*** TASK MATERIAL ***
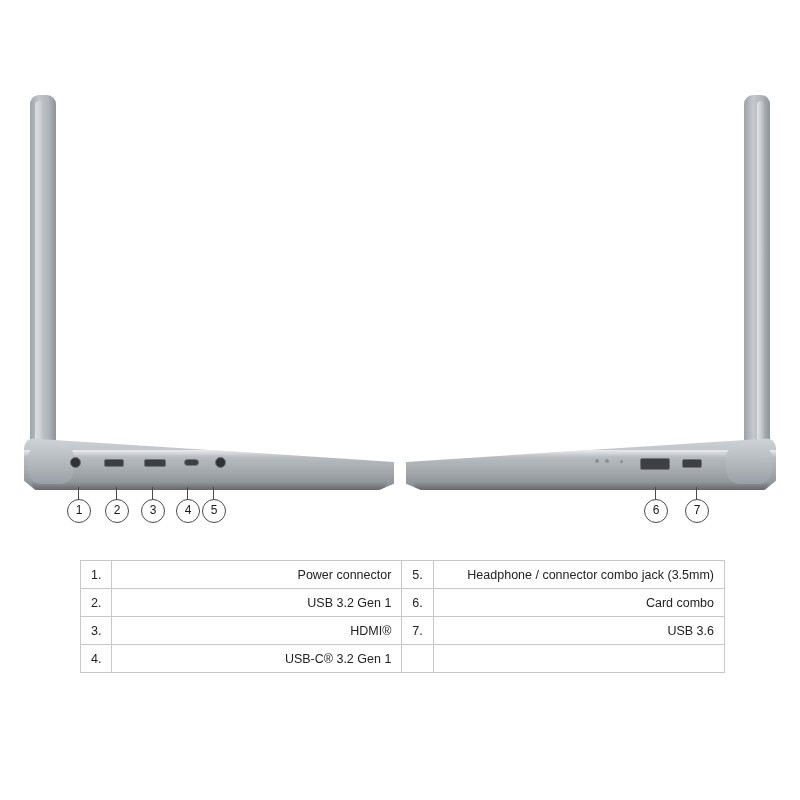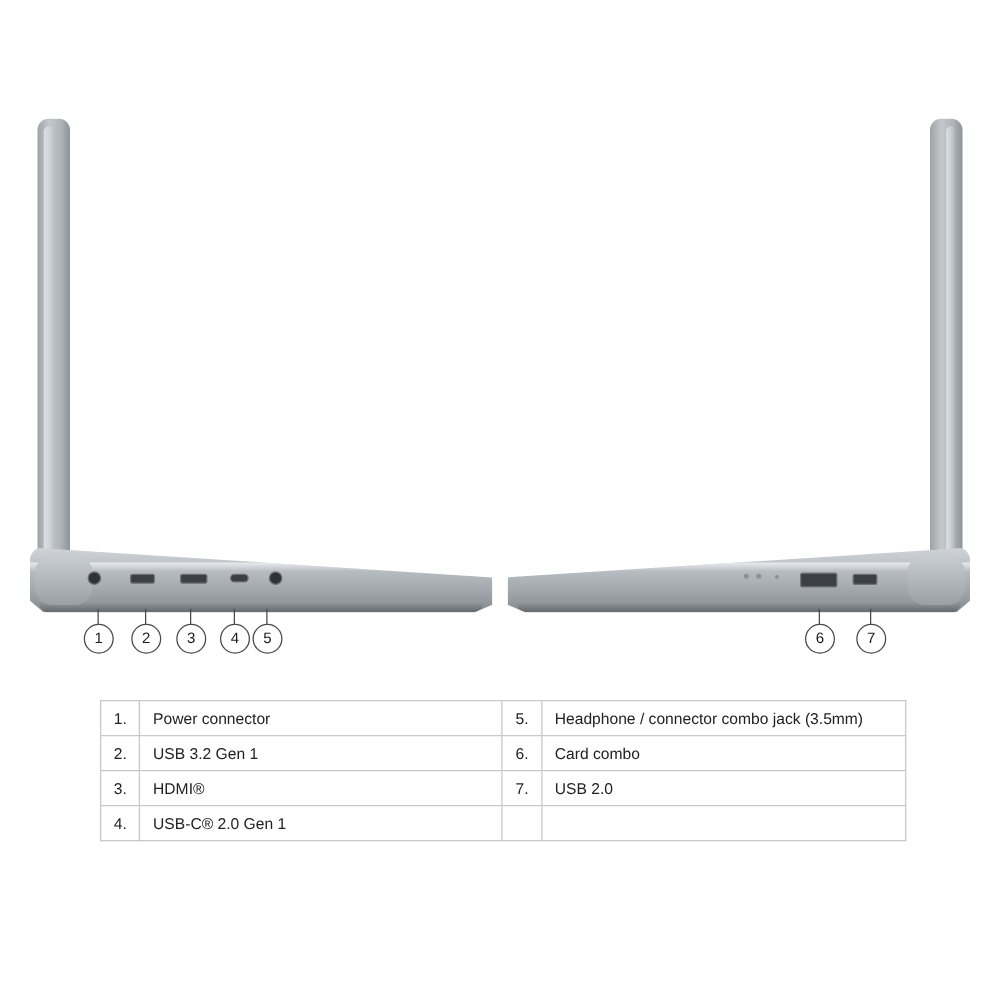--- a/index.html
+++ b/index.html
@@ -163,21 +163,21 @@
     padding: 0 10px;
     vertical-align: middle;
     color: #222;
   }
   td.num {
     width: 26px;
     padding-right: 0;
     color: #222;
   }
   td.lbl { padding-left: 8px; }
-  td.half { width: 50%; }
+  td.half { width: 50%; text-align: right; }
 </style>
 </head>
 <body>
 
 <div id="stage">
 
   <div class="laptop" id="laptop-left">
     <div class="lid">
       <div class="lid-inner"></div>
     </div>
@@ -244,24 +244,24 @@
       <tr>
         <td class="num">2.</td>
         <td class="lbl half">USB 3.2 Gen 1</td>
         <td class="num">6.</td>
         <td class="lbl half">Card combo</td>
       </tr>
       <tr>
         <td class="num">3.</td>
         <td class="lbl half">HDMI®</td>
         <td class="num">7.</td>
-        <td class="lbl half">USB 2.0</td>
+        <td class="lbl half">USB 3.6</td>
       </tr>
       <tr>
         <td class="num">4.</td>
-        <td class="lbl half">USB-C® 2.0 Gen 1</td>
+        <td class="lbl half">USB-C® 3.2 Gen 1</td>
         <td class="num"></td>
         <td class="lbl half"></td>
       </tr>
     </tbody>
   </table>
 
 </div>
 
 </body></html>

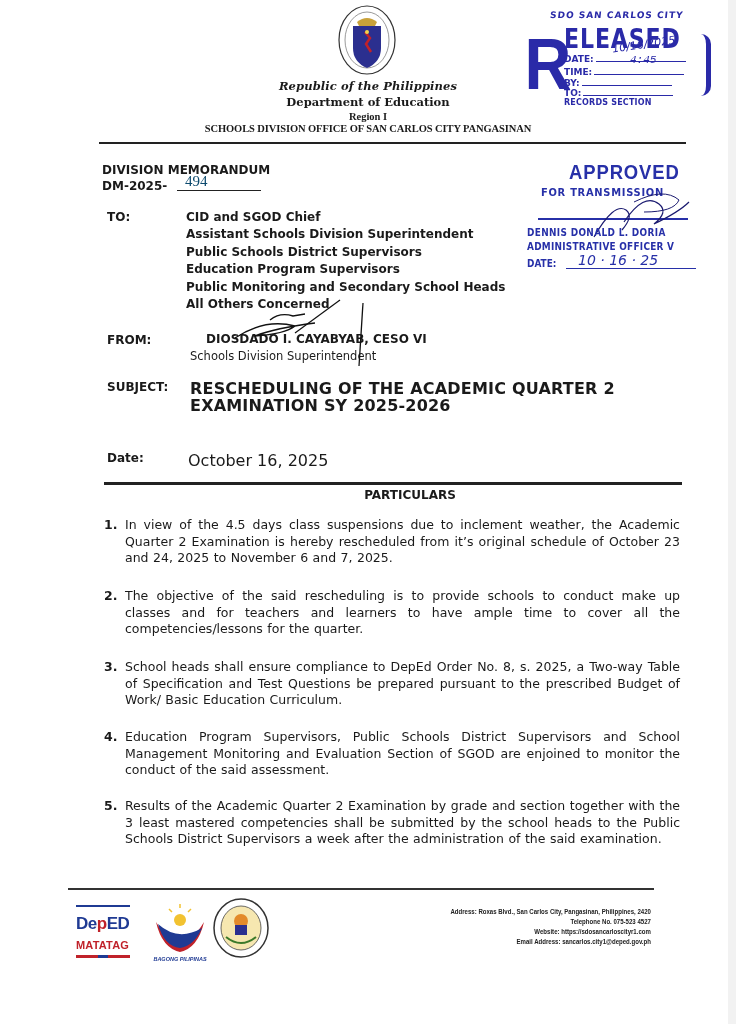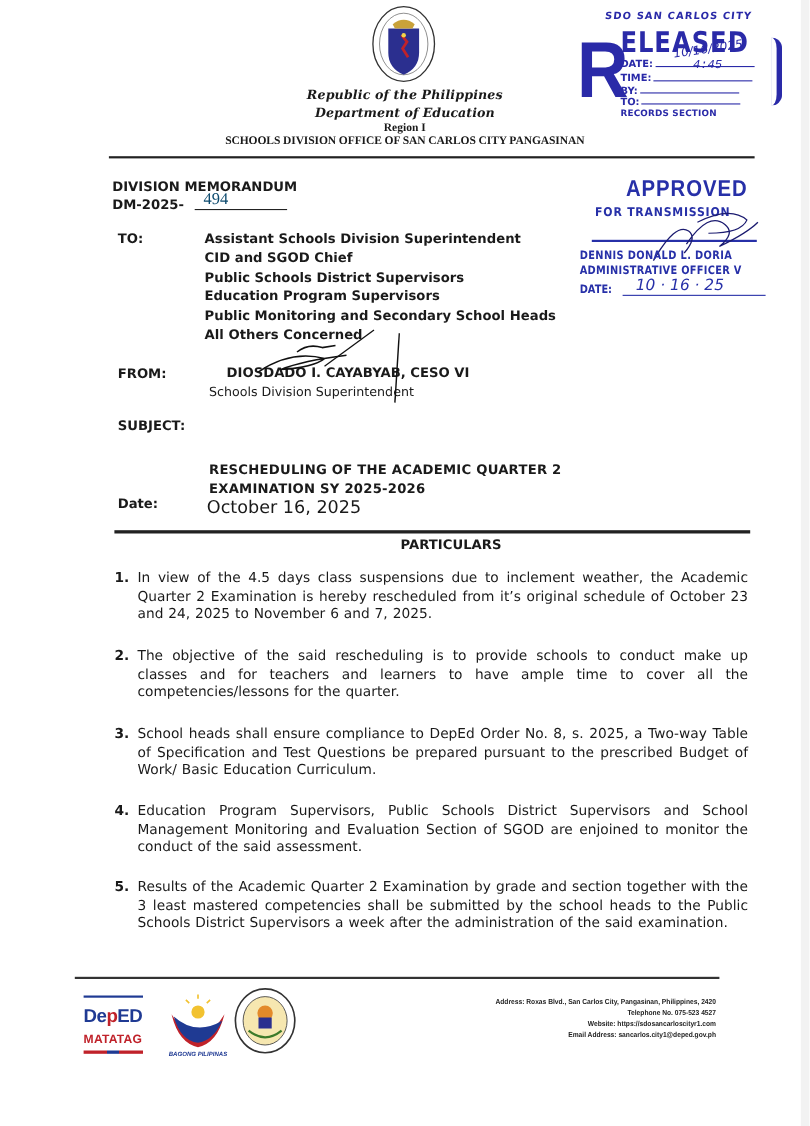--- a/index.html
+++ b/index.html
@@ -4,21 +4,21 @@
 <style>
   * { margin: 0; padding: 0; box-sizing: border-box; }
   html, body { width: 736px; height: 1024px; background: #ffffff; overflow: hidden; }
   body { position: relative; font-family: "DejaVu Sans", sans-serif; color: #1a1a1a; }
 
   .right-edge { position: absolute; left: 728px; top: 0; width: 8px; height: 1024px; background: #f2f2f2; }
 
   
   .seal { position: absolute; left: 337px; top: 4px; width: 60px; height: 72px; }
   .hdr-line1 { position: absolute; left: 0; width: 736px; text-align: center; top: 79px; font-family: "DejaVu Serif", serif; font-weight: bold; font-size: 11.5px; font-style: italic; letter-spacing: 0.1px; }
-  .hdr-line2 { position: absolute; left: 0; width: 736px; text-align: center; top: 95px; font-family: "DejaVu Serif", serif; font-weight: bold; font-size: 11.5px; font-style: italic; }
+  .hdr-line2 { position: absolute; left: 0; width: 736px; text-align: center; top: 95px; font-family: "DejaVu Serif", serif; font-weight: bold; font-size: 11.5px; }
   .hdr-region { position: absolute; left: 0; width: 736px; text-align: center; top: 111px; font-family: "Liberation Serif", serif; font-weight: bold; font-size: 10.5px; }
   .hdr-office { position: absolute; left: 0; width: 736px; text-align: center; top: 123px; font-family: "Liberation Serif", serif; font-weight: bold; font-size: 10.5px; letter-spacing: -0.1px; }
   .hdr-rule { position: absolute; left: 99px; top: 142px; width: 587px; height: 2px; background: #222; }
 
   
   .stamp-released { position: absolute; left: 520px; top: 6px; width: 195px; height: 104px; color: #2a2aa8; }
   .stamp-top { position: absolute; left: 30px; top: 4px; font-size: 9px; font-weight: bold; letter-spacing: 1px; transform: skewX(-6deg); }
   .stamp-R { position: absolute; left: 2px; top: 22px; font-family: "Liberation Sans", sans-serif; font-weight: bold; font-size: 72px; line-height: 72px; transform: scaleX(0.9); }
   .stamp-word { position: absolute; left: 44px; top: 20px; font-weight: bold; font-size: 26px; line-height: 26px; letter-spacing: 1px; transform: scaleX(0.85); transform-origin: left; }
   .stamp-field { position: absolute; left: 44px; font-weight: bold; font-size: 9px; line-height: 10px; }
@@ -39,21 +39,21 @@
   
   .lbl { position: absolute; font-family: "DejaVu Sans", sans-serif; font-weight: bold; font-size: 12px; }
   .memo-title { left: 102px; top: 163px; }
   .memo-num { left: 102px; top: 179px; text-align: center; }
   .memo-num-val { position: absolute; left: 177px; top: 172px; width: 84px; border-bottom: 1.3px solid #222; font-family: Liberation Serif, serif; font-size: 15px; color: #0c4a6e; padding-left: 8px; line-height: 18px; }
 
   .field-label { position: absolute; left: 107px; font-family: "DejaVu Sans", sans-serif; font-weight: bold; font-size: 12px; }
   .to-list { position: absolute; left: 186px; top: 209px; font-family: "DejaVu Sans", sans-serif; font-weight: bold; font-size: 12px; line-height: 17.4px; }
   .from-name { position: absolute; left: 190px; top: 332px; font-family: "DejaVu Sans", sans-serif; font-weight: bold; font-size: 12px; margin-left: 16px; }
   .from-title { position: absolute; left: 190px; top: 349px; font-family: "DejaVu Sans", sans-serif; font-size: 11.5px; }
-  .subject-text { position: absolute; left: 190px; top: 380px; font-family: "DejaVu Sans", sans-serif; font-weight: bold; font-size: 12px; line-height: 17px; letter-spacing: 0.2px; margin-top: 39px; }
+  .subject-text { position: absolute; left: 190px; top: 380px; font-family: "DejaVu Sans", sans-serif; font-weight: bold; font-size: 16px; line-height: 17px; letter-spacing: 0.2px; }
   .date-val { position: absolute; left: 188px; top: 451px; font-family: "DejaVu Sans", sans-serif; font-size: 16px; }
 
   .sig { position: absolute; pointer-events: none; }
 
   .part-rule { position: absolute; left: 104px; top: 482px; width: 578px; height: 2.5px; background: #222; }
   .part-title { position: absolute; left: 0; width: 736px; text-align: center; padding-left: 84px; top: 488px; font-family: "DejaVu Sans", sans-serif; font-weight: bold; font-size: 12px; }
 
   .item { position: absolute; left: 104px; width: 576px; font-family: "DejaVu Sans", sans-serif; font-size: 12.5px; line-height: 16.5px; }
   .item .num { position: absolute; left: 0; top: 0; font-weight: bold; }
   .item .txt { margin-left: 21px; text-align: justify; text-align-last: left; word-spacing: 0.5px; }
@@ -120,22 +120,22 @@
   <div class="ap-date">DATE:</div>
   <div class="ap-date-val">10 · 16 · 25</div>
 </div>
 
 <div class="lbl memo-title">DIVISION MEMORANDUM</div>
 <div class="lbl memo-num">DM-2025-</div>
 <div class="memo-num-val">494</div>
 
 <div class="field-label" style="top:210px">TO:</div>
 <div class="to-list">
+  <div>CID and SGOD Chief</div>
   <div>Assistant Schools Division Superintendent</div>
-  <div>CID and SGOD Chief</div>
   <div>Public Schools District Supervisors</div>
   <div>Education Program Supervisors</div>
   <div>Public Monitoring and Secondary School Heads</div>
   <div>All Others Concerned</div>
 </div>
 
 <div class="field-label" style="top:333px">FROM:</div>
 <div class="from-name">DIOSDADO I. CAYABYAB, CESO VI</div>
 <div class="from-title">Schools Division Superintendent</div>
 <svg class="sig" style="left:225px;top:298px;width:150px;height:70px" viewBox="0 0 150 70">

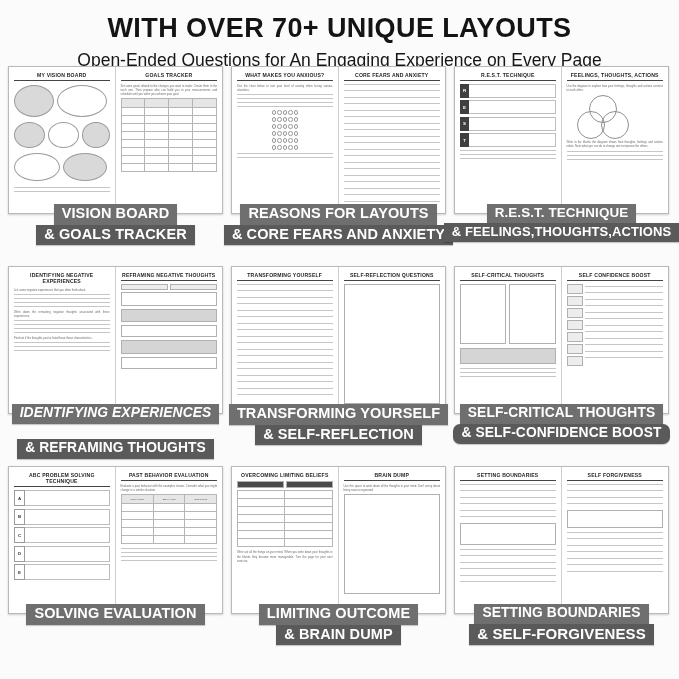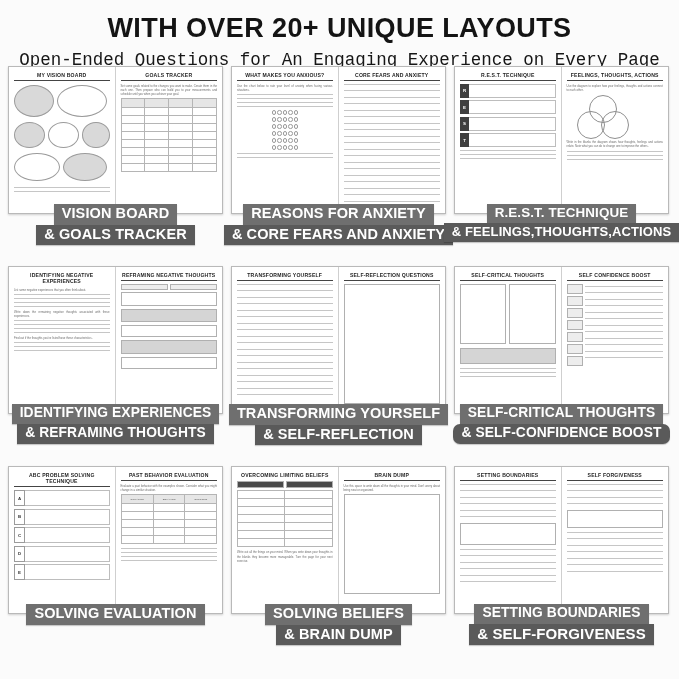--- a/index.html
+++ b/index.html
@@ -37,21 +37,20 @@
     letter-spacing: 0.4px;
     color: #141414;
     line-height: 1.1;
   }
   .header h2 {
     margin: 6px 0 0 0;
     font-size: 17.5px;
     font-weight: normal;
     color: #161616;
     line-height: 1.15;
-    font-family: Liberation Mono, monospace;
   }
   
   .grid {
     position: absolute;
     top: 64px;
     left: 4px;
     width: 671px;
     display: flex;
     flex-wrap: wrap;
     gap: 0px;
@@ -176,21 +175,21 @@
       linear-gradient(to bottom, rgba(0,0,0,0.08) 0.5px, transparent 0.5px);
     background-size: 4px 4px;
   }
 </style>
 </head>
 <body>
 
 <div class="page">
 
   <div class="header">
-    <h1>WITH OVER 20+ UNIQUE LAYOUTS</h1>
+    <h1>WITH OVER 70+ UNIQUE LAYOUTS</h1>
     <h2>Open-Ended Questions for An Engaging Experience on Every Page</h2>
   </div>
 
   <div class="grid">
 
     <div class="cell">
       <div class="spread">
         <div class="pagehalf left">
           <div class="ptitle ul">MY VISION BOARD</div>
           <div style="display:flex;gap:3px;margin-top:4px;">
@@ -359,21 +358,21 @@
               <div class="ln"></div>
               <div class="ln"></div>
               <div class="ln"></div>
             <div class="ln"></div>
               <div class="ln"></div>
               <div class="ln"></div>
           </div>
         </div>
       </div>
       <div class="caption">
-        <div class="capline">REASONS FOR ANXIETY</div>
+        <div class="capline">REASONS FOR LAYOUTS</div>
         <div class="capline second">&amp; CORE FEARS AND ANXIETY</div>
       </div>
     </div>
 
     <div class="cell">
       <div class="spread">
         <div class="pagehalf left">
           <div class="ptitle ul">R.E.S.T. TECHNIQUE</div>
           <div class="restrow">
             <div class="letterbox">R</div>
@@ -451,22 +450,22 @@
             <div class="box lightfill" style="flex:1;height:6px;"></div>
           </div>
           <div class="box" style="height:14px;margin-top:2px;"></div>
           <div class="box grayfill" style="height:13px;margin-top:3px;"></div>
           <div class="box" style="height:12px;margin-top:3px;"></div>
           <div class="box grayfill" style="height:14px;margin-top:3px;"></div>
           <div class="box" style="height:12px;margin-top:3px;"></div>
         </div>
       </div>
       <div class="caption">
-        <div class="capline" style="font-size:13.8px;">IDENTIFYING EXPERIENCES</div>
-        <div class="capline second" style="font-size:13.8px;">&amp; REFRAMING THOUGHTS</div>
+        <div class="capline" style="font-size:13.8px;font-style:italic;">IDENTIFYING EXPERIENCES</div>
+        <div class="capline second" style="font-size:13.8px;margin-top:15px;">&amp; REFRAMING THOUGHTS</div>
       </div>
     </div>
 
     <div class="cell">
       <div class="spread">
         <div class="pagehalf left">
           <div class="ptitle ul">TRANSFORMING YOURSELF</div>
           <div class="lines loose">
             <div class="ln"></div>
               <div class="ln"></div>
@@ -668,21 +667,21 @@
             </table>
           <div class="subtext" style="margin-top:3px;">Write out all the things on your mind. When you write down your thoughts in the blanks they become more manageable. Turn the page for your next exercise.</div>
         </div>
         <div class="pagehalf">
           <div class="ptitle ul">BRAIN DUMP</div>
           <div class="subtext">Use this space to write down all the thoughts in your mind. Don't worry about being neat or organized.</div>
           <div class="box" style="height:100px;margin-top:2px;"></div>
         </div>
       </div>
       <div class="caption">
-        <div class="capline">SOLVING BELIEFS</div>
+        <div class="capline">LIMITING OUTCOME</div>
         <div class="capline second">&amp; BRAIN DUMP</div>
       </div>
     </div>
 
     <div class="cell">
       <div class="spread">
         <div class="pagehalf left">
           <div class="ptitle ul">SETTING BOUNDARIES</div>
           <div class="lines loose">
             <div class="ln"></div>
*** End of TASK MATERIAL ***
■ WORK TASK: Please report all lines in the entries where "date" appears.

■ WRITTEN REPLY:
   .date-val { position: absolute; left: 188px; top: 451px; font-family: "DejaVu Sans", sans-serif; font-size: 16px; }
   <div class="ap-date">DATE:</div>
   <div class="ap-date-val">10 · 16 · 25</div>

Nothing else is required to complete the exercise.